### Exercise instructions
Reproduce the listing that follows word for word, without its pictures.

### Supplied material

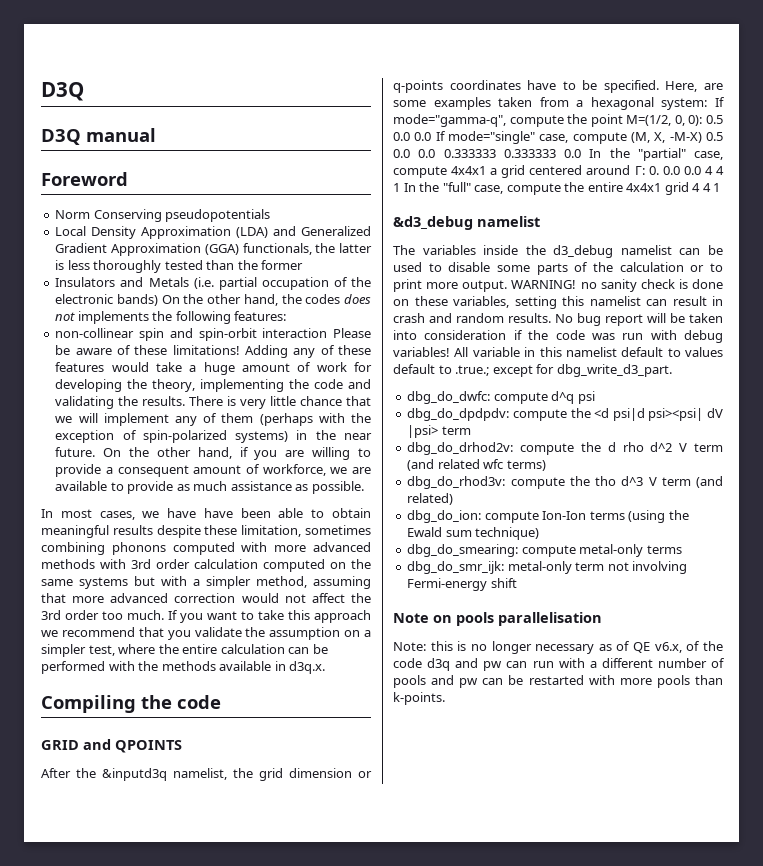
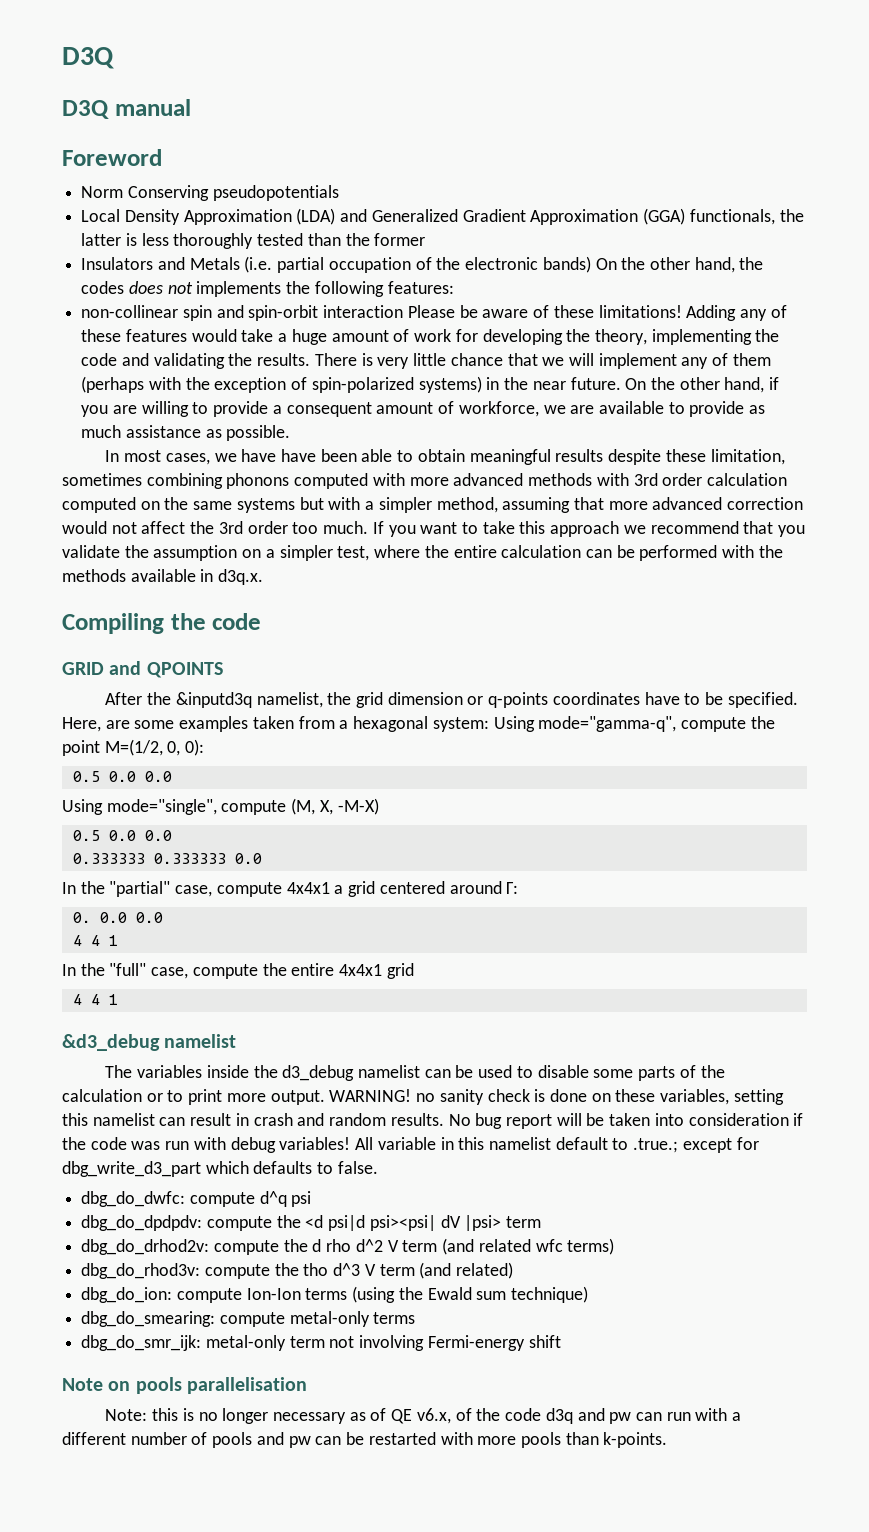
- Here, are some examples taken from a hexagonal system: If mode="gamma-q", compute the point M=(1/2, 0, 0): 0.5 0.0 0.0 If mode="single" case, compute (M, X, -M-X) 0.5 0.0 0.0 0.333333 0.333333 0.0 In the "partial" case, compute 4x4x1 a grid centered around Γ: 0. 0.0 0.0 4 4 1 In the "full" case, compute the entire 4x4x1 grid 4 4 1
+ Here, are some examples taken from a hexagonal system: Using mode="gamma-q", compute the point M=(1/2, 0, 0):
+ 0.5 0.0 0.0
+ Using mode="single", compute (M, X, -M-X)
+ 0.5 0.0 0.0
+ 0.333333 0.333333 0.0
+ In the "partial" case, compute 4x4x1 a grid centered around Γ:
+ 0. 0.0 0.0
+ 4 4 1
+ In the "full" case, compute the entire 4x4x1 grid
+ 4 4 1
- All variable in this namelist default to values default to .true.; except for dbg_write_d3_part.
+ All variable in this namelist default to .true.; except for dbg_write_d3_part which defaults to false.

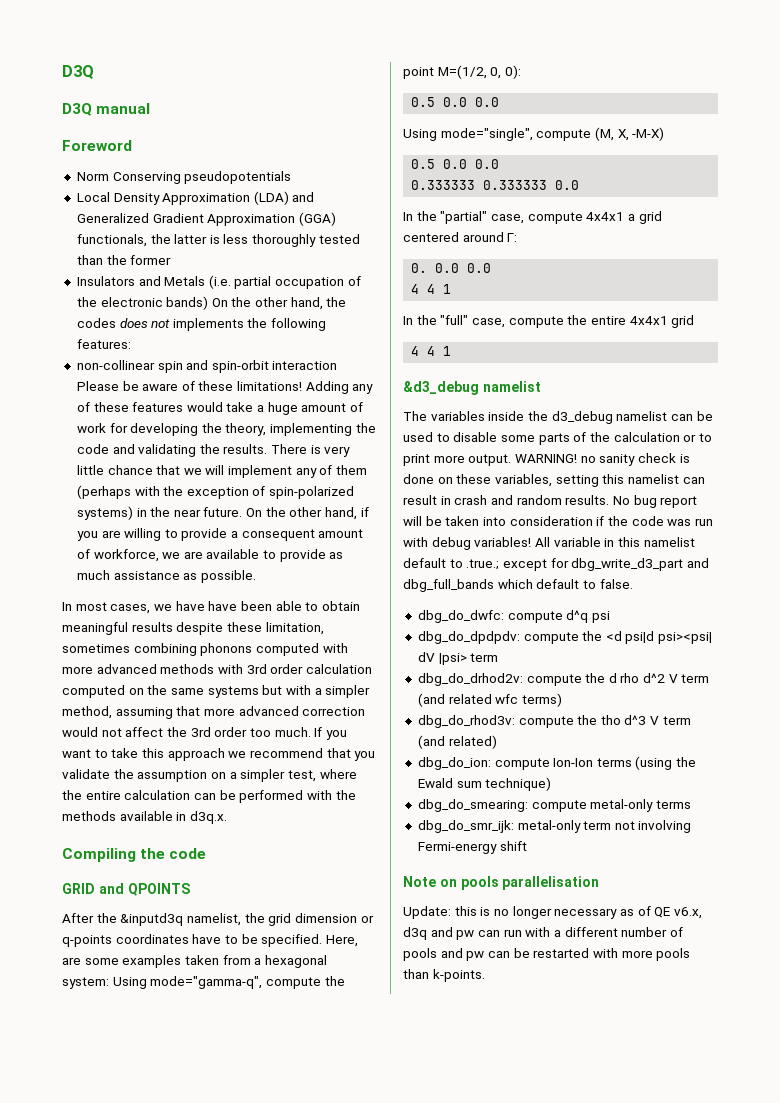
- All variable in this namelist default to .true.; except for dbg_write_d3_part which defaults to false.
+ All variable in this namelist default to .true.; except for dbg_write_d3_part and dbg_full_bands which default to false.
- Note: this is no longer necessary as of QE v6.x, of the code d3q and pw can run with a different number of pools and pw can be restarted with more pools than k-points.
+ Update: this is no longer necessary as of QE v6.x, d3q and pw can run with a different number of pools and pw can be restarted with more pools than k-points.

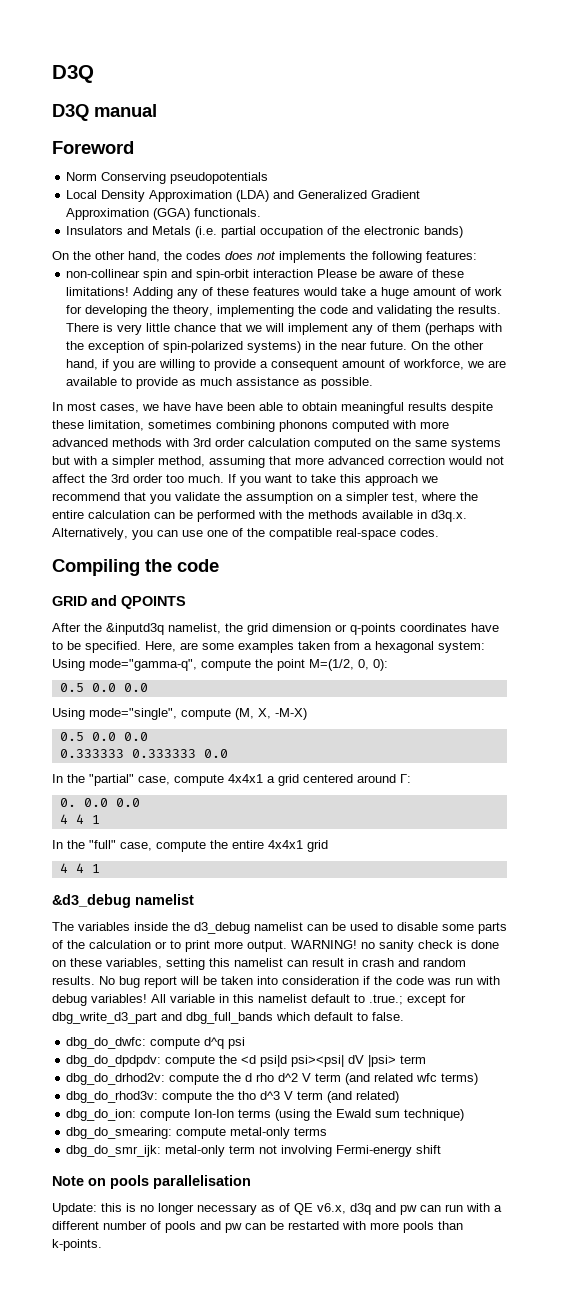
- Local Density Approximation (LDA) and Generalized Gradient Approximation (GGA) functionals, the latter is less thoroughly tested than the former
+ Local Density Approximation (LDA) and Generalized Gradient Approximation (GGA) functionals.
- Insulators and Metals (i.e. partial occupation of the electronic bands) On the other hand, the codes does not implements the following features:
+ Insulators and Metals (i.e. partial occupation of the electronic bands)
+ On the other hand, the codes does not implements the following features:
- If you want to take this approach we recommend that you validate the assumption on a simpler test, where the entire calculation can be performed with the methods available in d3q.x.
+ If you want to take this approach we recommend that you validate the assumption on a simpler test, where the entire calculation can be performed with the methods available in d3q.x. Alternatively, you can use one of the compatible real-space codes.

### Answer to the exercise
- Here, are some examples taken from a hexagonal system: If mode="gamma-q", compute the point M=(1/2, 0, 0): 0.5 0.0 0.0 If mode="single" case, compute (M, X, -M-X) 0.5 0.0 0.0 0.333333 0.333333 0.0 In the "partial" case, compute 4x4x1 a grid centered around Γ: 0. 0.0 0.0 4 4 1 In the "full" case, compute the entire 4x4x1 grid 4 4 1
+ Here, are some examples taken from a hexagonal system: Using mode="gamma-q", compute the point M=(1/2, 0, 0):
+ 0.5 0.0 0.0
+ Using mode="single", compute (M, X, -M-X)
+ 0.5 0.0 0.0
+ 0.333333 0.333333 0.0
+ In the "partial" case, compute 4x4x1 a grid centered around Γ:
+ 0. 0.0 0.0
+ 4 4 1
+ In the "full" case, compute the entire 4x4x1 grid
+ 4 4 1
- All variable in this namelist default to values default to .true.; except for dbg_write_d3_part.
+ All variable in this namelist default to .true.; except for dbg_write_d3_part which defaults to false.

- All variable in this namelist default to .true.; except for dbg_write_d3_part which defaults to false.
+ All variable in this namelist default to .true.; except for dbg_write_d3_part and dbg_full_bands which default to false.
- Note: this is no longer necessary as of QE v6.x, of the code d3q and pw can run with a different number of pools and pw can be restarted with more pools than k-points.
+ Update: this is no longer necessary as of QE v6.x, d3q and pw can run with a different number of pools and pw can be restarted with more pools than k-points.

- Local Density Approximation (LDA) and Generalized Gradient Approximation (GGA) functionals, the latter is less thoroughly tested than the former
+ Local Density Approximation (LDA) and Generalized Gradient Approximation (GGA) functionals.
- Insulators and Metals (i.e. partial occupation of the electronic bands) On the other hand, the codes does not implements the following features:
+ Insulators and Metals (i.e. partial occupation of the electronic bands)
+ On the other hand, the codes does not implements the following features:
- If you want to take this approach we recommend that you validate the assumption on a simpler test, where the entire calculation can be performed with the methods available in d3q.x.
+ If you want to take this approach we recommend that you validate the assumption on a simpler test, where the entire calculation can be performed with the methods available in d3q.x. Alternatively, you can use one of the compatible real-space codes.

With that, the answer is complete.